A escolha do novo conceito foi pautado por um conjunto de fatores, como tamanho e importância da indústria de TI, que possui 1,2 mil empresas na região e gera aproximadamente 14 mil empregos diretos; a presença de 14 universidades e 19 escolas técnicas; o fato de a cidade ter um Arranjo Produtivo Local (APL) entre os mais ativos do país; ter também uma companhia de telefonia e telecomunicações local; ter sido escolhida para sediar o Instituto Senai de Tecnologia voltado exclusivamente para a área de TI; entre outros.

Para Gabriel Henriquez, presidente do APL de Tecnologia de Informação em Londrina e Região, a identidade é um ponto de partida para uma nova história. “Se a gente tinha uma boa história do café para contar, a gente cria uma nova história agora. Limpa, sem pedágios, sem a necessidade de portos.”

“O cenário já nos é favorável pela quantidade de instituições de ensino superior. A própria Sercomtel é destaque como provedora de serviços de comunicação, de dados e, agora, de energia elétrica. Temos o ISS Tecnológico e outros marcos regulatórios que nós estamos desenvolvendo para tornar cada vez mais atrativo o caminho para empresas deste setor”, afirmou o prefeito Alexandre Kireeff (PSD).

Porto digital

Durante o evento, Kireff recebeu o texto do projeto de lei da Inovação, elaborado pelo Instituto de Desenvolvimento de Londrina (Codel), após iniciativa de entidades como a Associação Comercial e Industrial de Londrina (Acil) e o Arranjo Produtivo Local (APL) de TI.

Segundo o presidente da Codel, Bruno Veronesi, a iniciativa deve aproximar os dois setores. “A gente percebe que o pessoal de TI é muito unido entre eles. O apoio do poder público era dado de uma forma muito incipiente, até mesmo marginal”, avaliou.

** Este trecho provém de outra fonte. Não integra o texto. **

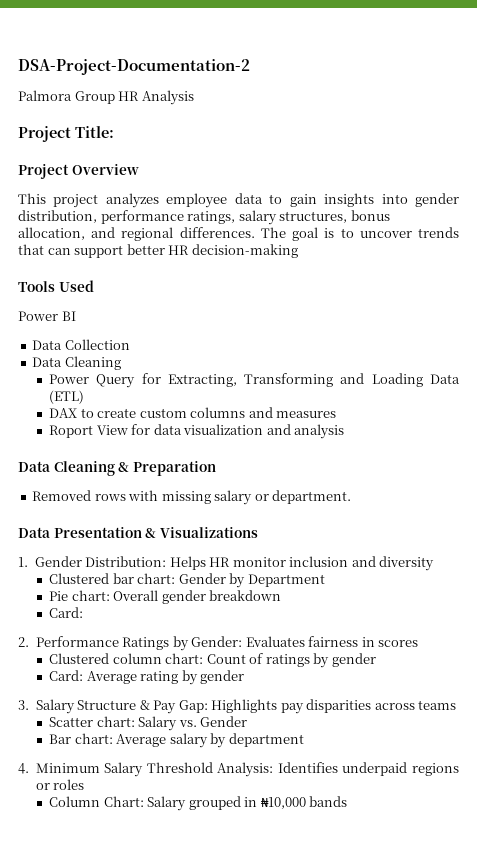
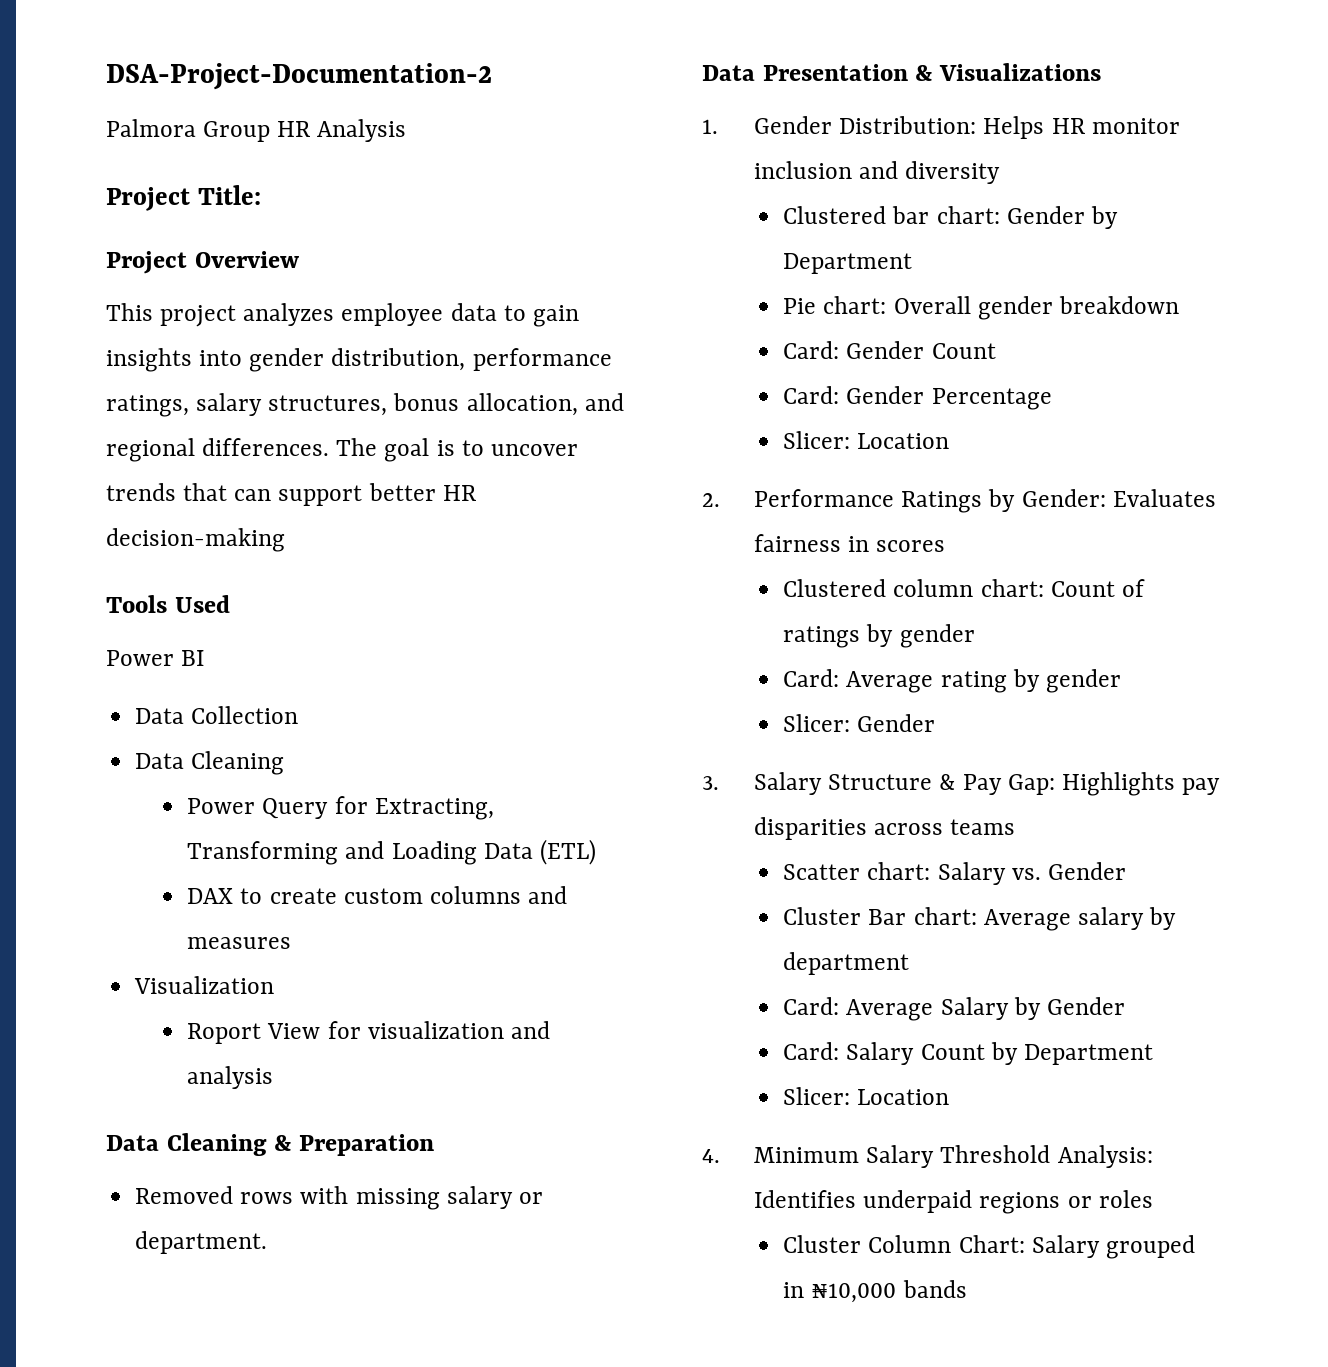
+ Visualization
- Roport View for data visualization and analysis
+ Roport View for visualization and analysis
  Pie chart: Overall gender breakdown
- Card:
+ Card: Gender Count
+ Card: Gender Percentage
+ Slicer: Location
+ Slicer: Gender
- Bar chart: Average salary by department
+ Cluster Bar chart: Average salary by department
+ Card: Average Salary by Gender
+ Card: Salary Count by Department
+ Slicer: Location
- Column Chart: Salary grouped in ₦10,000 bands
+ Cluster Column Chart: Salary grouped in ₦10,000 bands

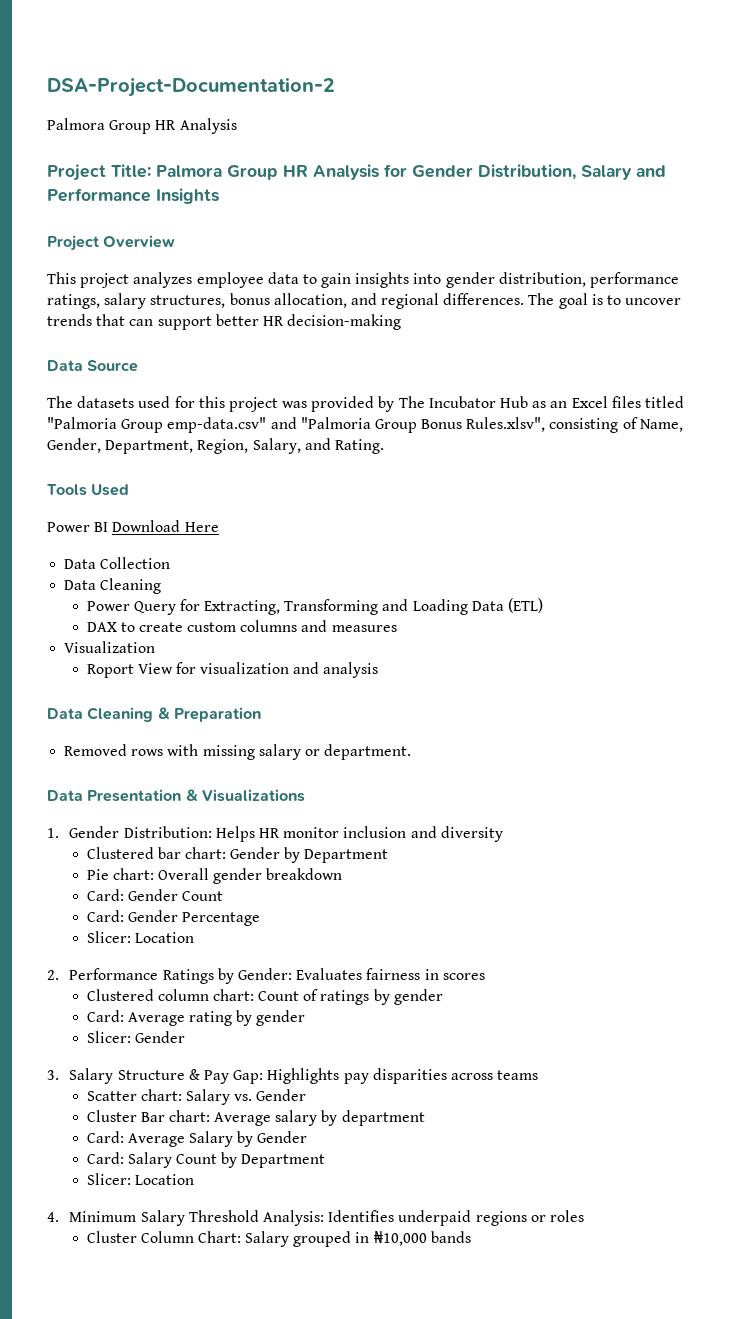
- Project Title:
+ Project Title: Palmora Group HR Analysis for Gender Distribution, Salary and Performance Insights
+ Data Source
+ The datasets used for this project was provided by The Incubator Hub as an Excel files titled "Palmoria Group emp-data.csv" and "Palmoria Group Bonus Rules.xlsv", consisting of Name, Gender, Department, Region, Salary, and Rating.
- Power BI
+ Power BI Download Here

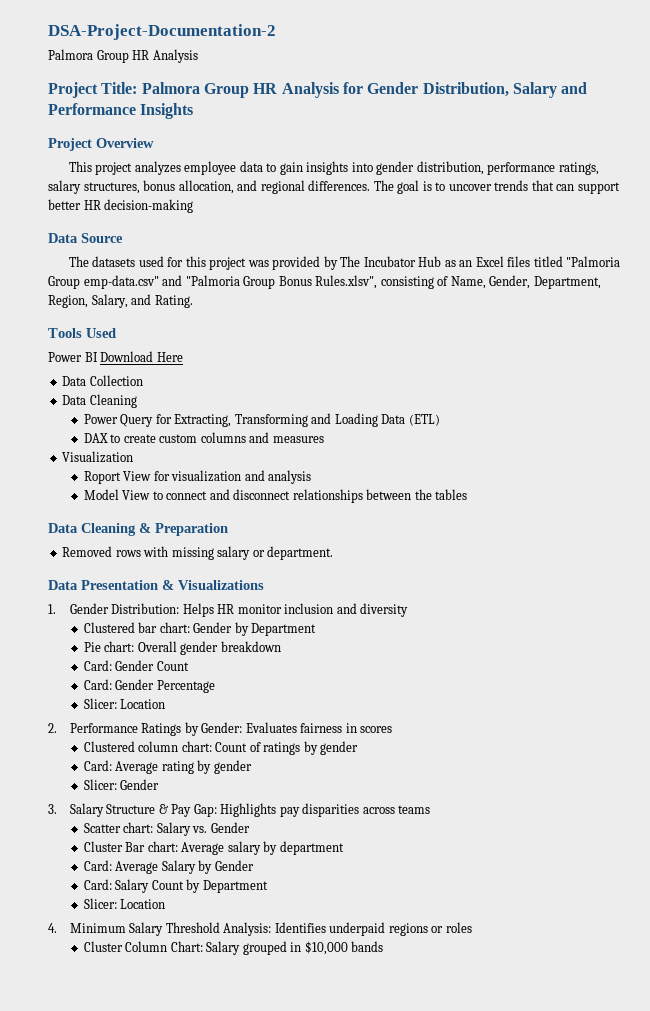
+ Model View to connect and disconnect relationships between the tables
- Cluster Column Chart: Salary grouped in ₦10,000 bands
+ Cluster Column Chart: Salary grouped in $10,000 bands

Um dos exemplos citados por Veronesi para exemplificar essa falta de comunicação direta é o fato de existir empresas em Londrina que desenvolvem programas de computador voltados para a gestão pública, mas que não prestam serviços para a Prefeitura. Essa integração já havia sido discutida no início do mês durante a rodada regional do Congresso Paranaense de Cidades Digitais. Na época, foram apresentadas ideias como a marcação de consultas nas Unidades Básicas de Saúde pela internet.

Entre as mudanças propostas pela lei, que ainda deve ser apresentada por Kireeff à Câmara de Vereadores, está a criação de um Porto Digital, nos moldes do que já foi feito em Recife (PE). “Eles escolheram uma região que estava muito degradada e deram incentivos às indústrias de TI para se instalarem naquele local”, explicou o vereador Fábio André Testa (PPS), líder do prefeito na Câmara. O local ainda não foi determinado.

Certificação digital

Outro dado que reforça a nova estratégia, são os números de emissão de certificação digital. De todas as empresas certificadas no Paraná, metade delas estão instaladas em Londrina. A certificação é o meio encontrado pelas empresas para garantir a autenticidade de documentos enviados pela internet. Chaves de criptografia e embaralhamento de dados são os substitutos do carimbo e da assinatura feita a caneta. Empresas como bancos, por exemplo, utilizam certificação digital para que os clientes tenham certeza de que estão em ambiente seguro enquanto fazem transações eletrônicas.

Para o presidente do Instituto de Desenvolvimento de Londrina (Codel), Bruno Veronese, os números impressionam. “É uma realidade que nós mesmos desconhecíamos”, disse.